- Opening Delimiter -

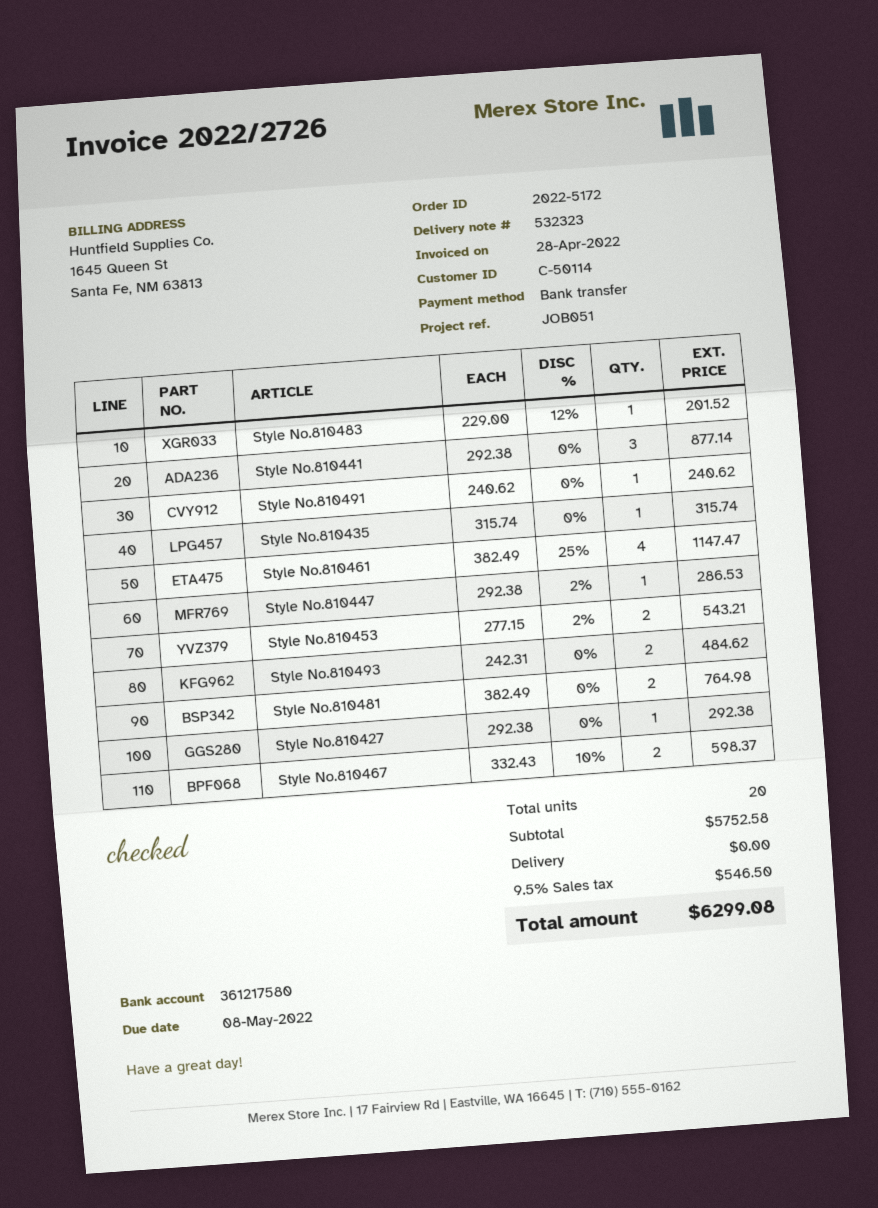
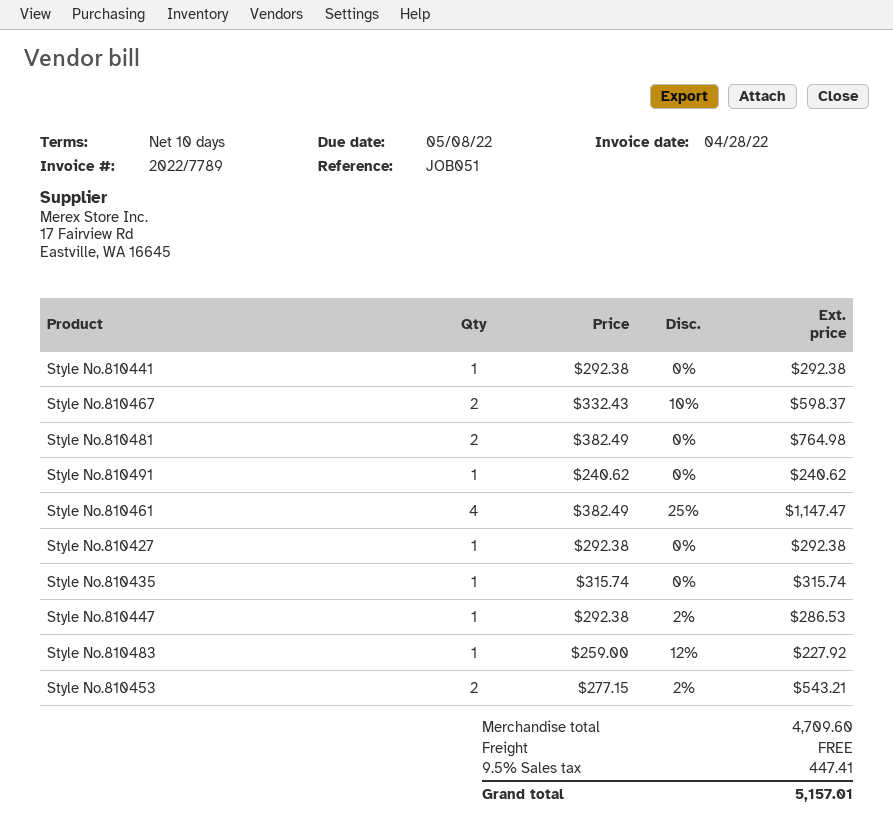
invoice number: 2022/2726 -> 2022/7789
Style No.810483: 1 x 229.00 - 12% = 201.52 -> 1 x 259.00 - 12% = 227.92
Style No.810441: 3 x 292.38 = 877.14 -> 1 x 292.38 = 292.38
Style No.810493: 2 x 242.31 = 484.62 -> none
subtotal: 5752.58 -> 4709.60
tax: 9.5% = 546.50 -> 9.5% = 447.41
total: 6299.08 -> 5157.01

- Closing Delimiter -

Output only the lines from the one with "Style No.810483: 1" through the last line of the entries above; please keep them exact.

(REPLY):
Style No.810483: 1 x 229.00 - 12% = 201.52 -> 1 x 259.00 - 12% = 227.92
Style No.810441: 3 x 292.38 = 877.14 -> 1 x 292.38 = 292.38
Style No.810493: 2 x 242.31 = 484.62 -> none
subtotal: 5752.58 -> 4709.60
tax: 9.5% = 546.50 -> 9.5% = 447.41
total: 6299.08 -> 5157.01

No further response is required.